Question #4b0ff

1 Answer
Dec 27, 2014

#f=4 cm#
I think that this is a converging lens creating a virtual image bigger than the object (a diverging one would produce an erect image but smaller than the object). The image is erect (I suppose having the same orientation of the object) and placed at 12 cm from the lens.
Graphically:

enter image source here
(Picture source: http://hyperphysics.phy-astr.gsu.edu/hbase/geoopt/raydiag.html)

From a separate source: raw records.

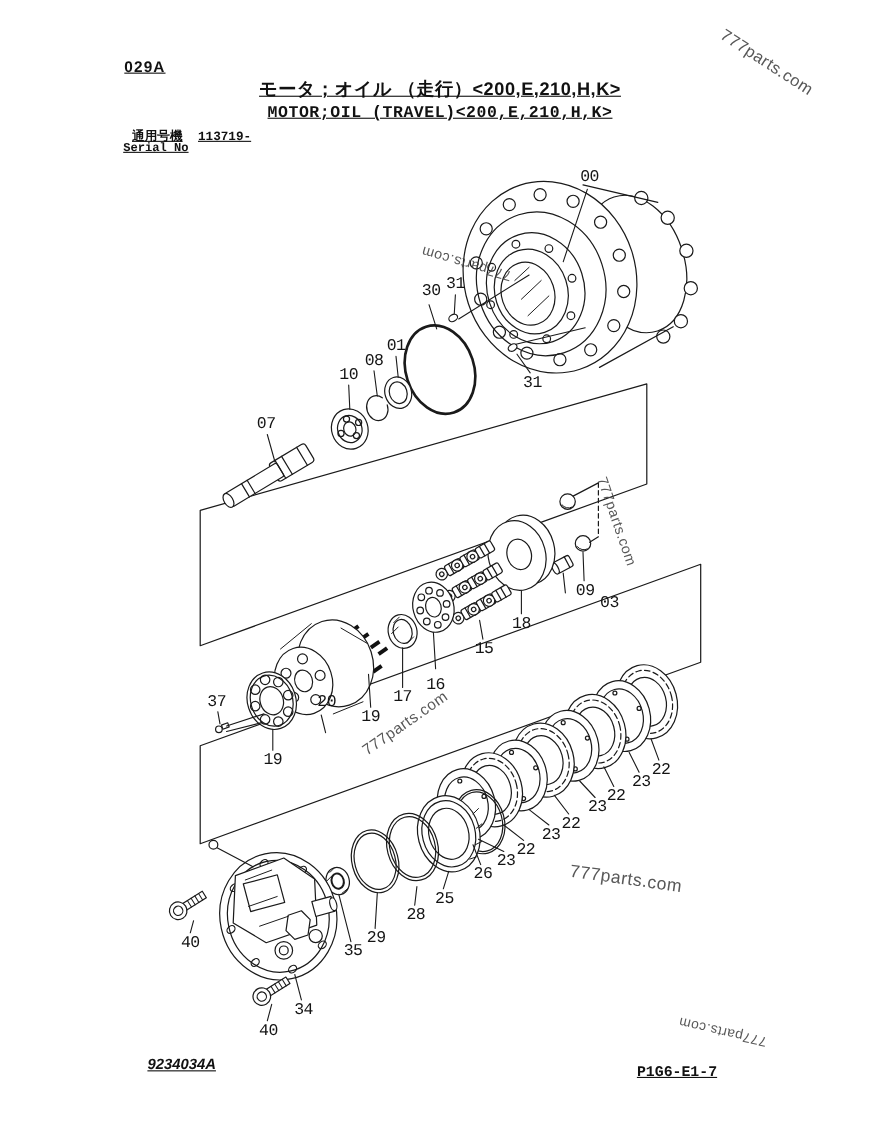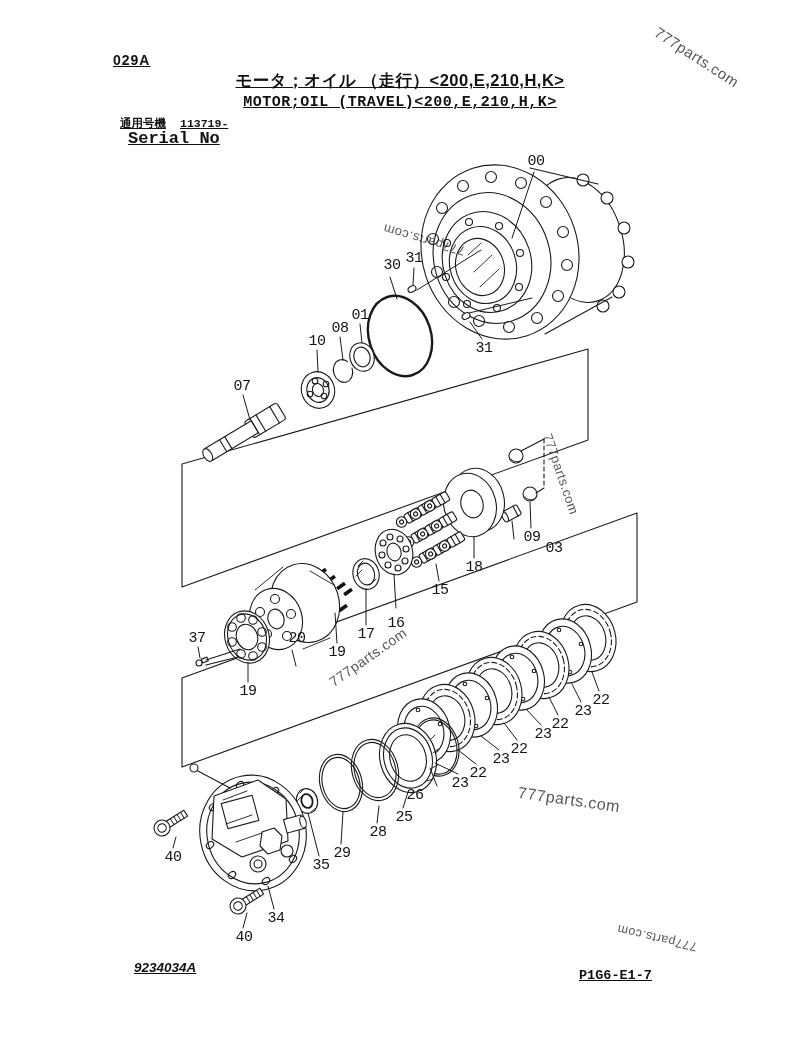"Serial No" .serial-en { font-size: 17px -> 11px; left: 128px -> 112px }
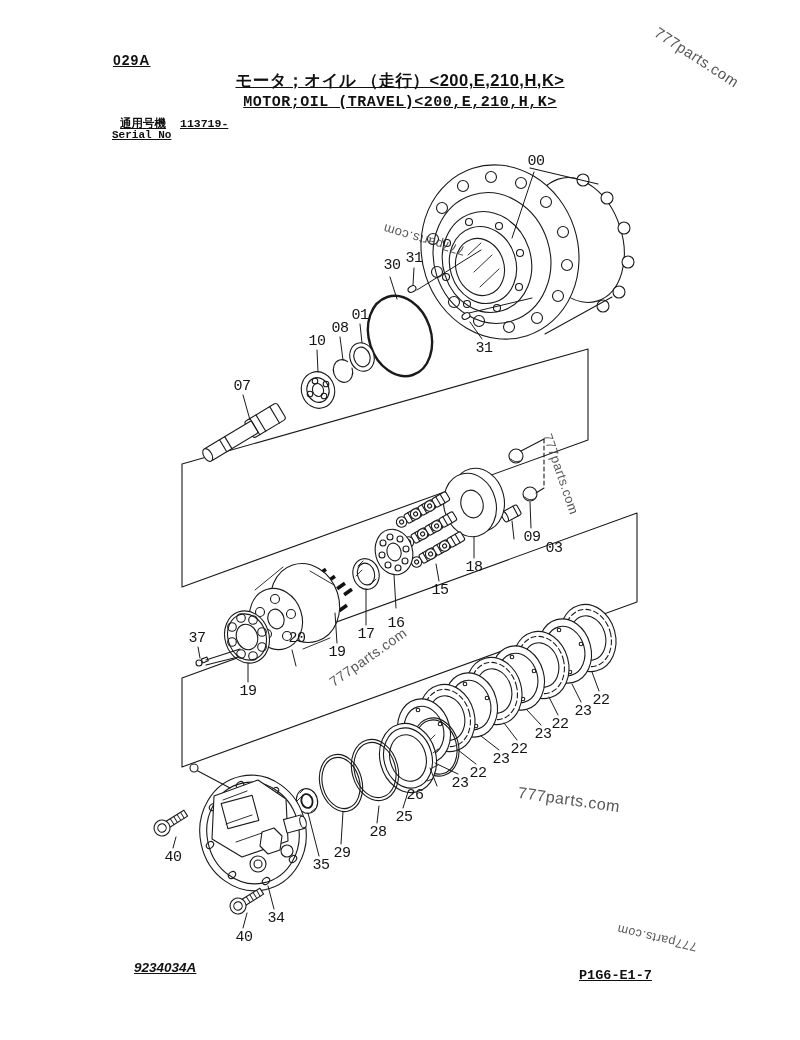"26" span.part-label { left: 415px -> 439px }
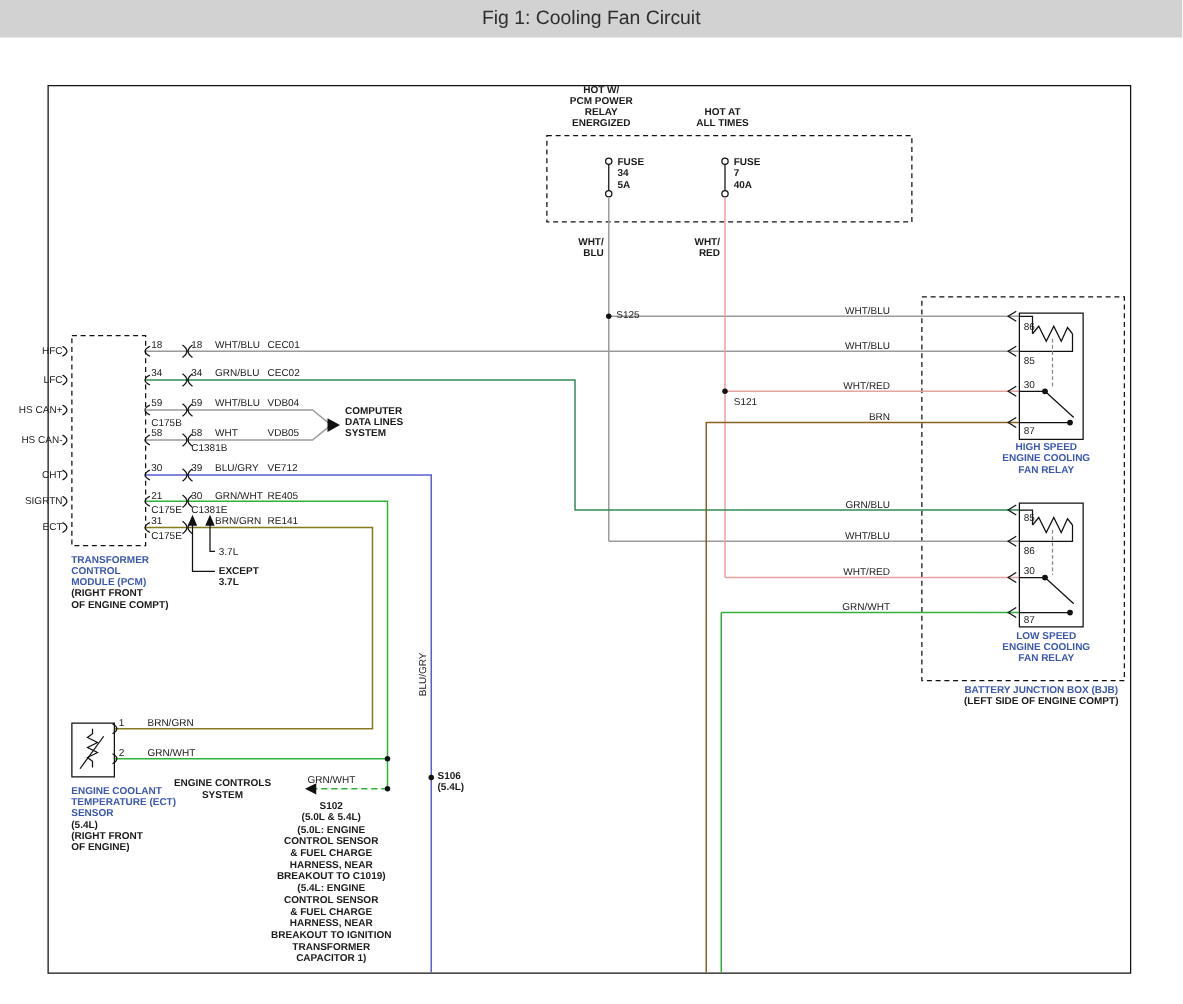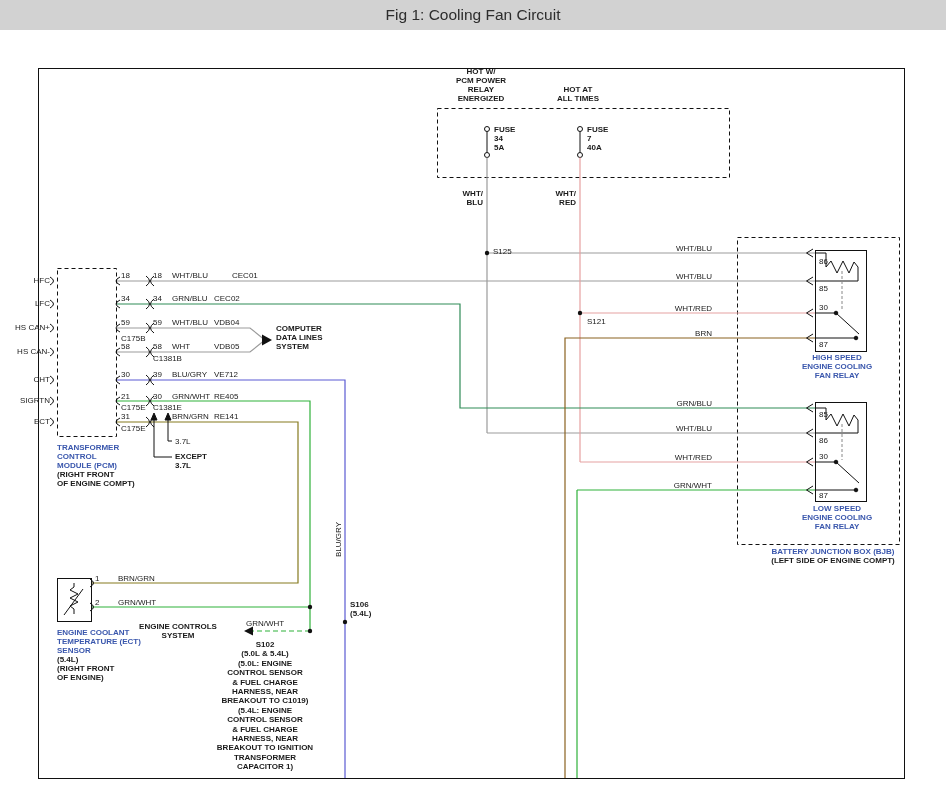"CEC01" span.lbl { left: 232px -> 214px }
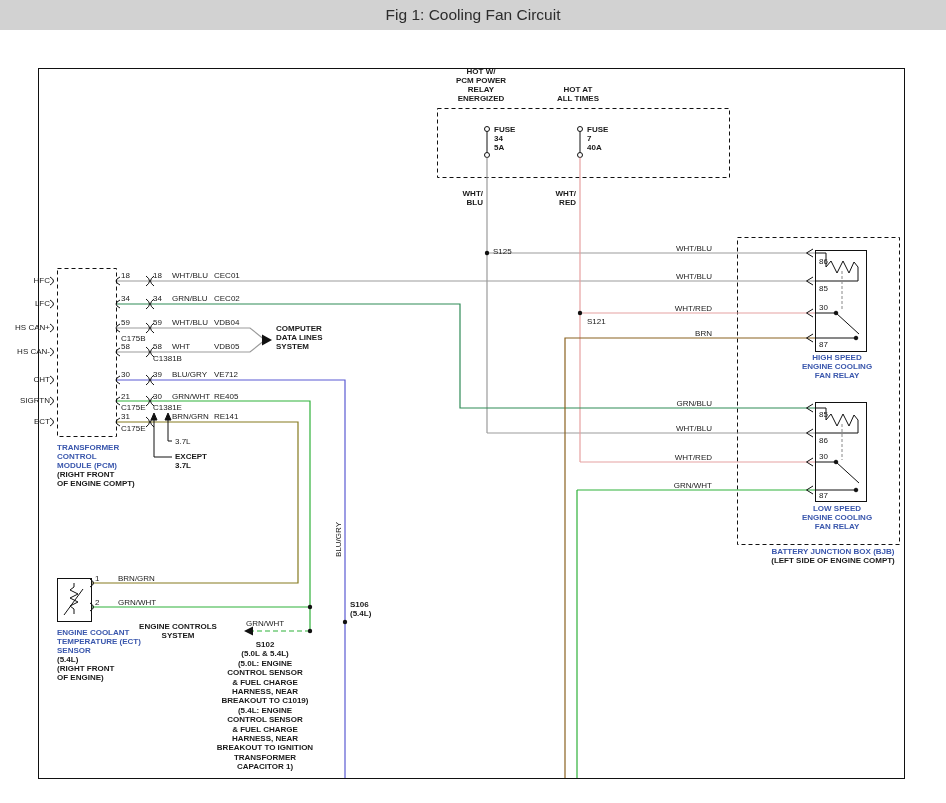"S106" div.lbl { top: 600px -> 616px }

I´ll use the following equations:
1) Distances: #1/(o)+1/(i)=1/f#
2) Magnification: #M=(h')/h=-(i)/(o)#

I start using the Magnification: #M=(h')/h=-(i)/(o)# to find the distance of the object, #o#:

Where:
#h'=2cm>0# is the image height positive (erect);
#h=0.5>0# is the object height (positive as well);
#i=-12 cm# is the image distance (on the left or in front of the lens);
#o=?#

#(2)/(0.5)=-(-12)/(o)#
#o=3cm#

Now I use the focal length formula: #1/(o)+1/(i)=1/f# to find the focal length, #f#:
Where:
#o=3cm#;
#i=-12cm#;
#f=?# is the focal length.
Giving:
#1/3+1/-12=1/f#
and #f=4cm#

Note:
In this exercise I used the following conventions:
enter image source here
(Picture source: www.physics.uc.edu)

To decide which configuration to use in the relative positioning of object, image and lens I used reference diagrams such as:
enter image source here
(Picture source: www.physics.uc.edu)
Where I can deduce the characteristics of the system (magnification, orientation, etc.).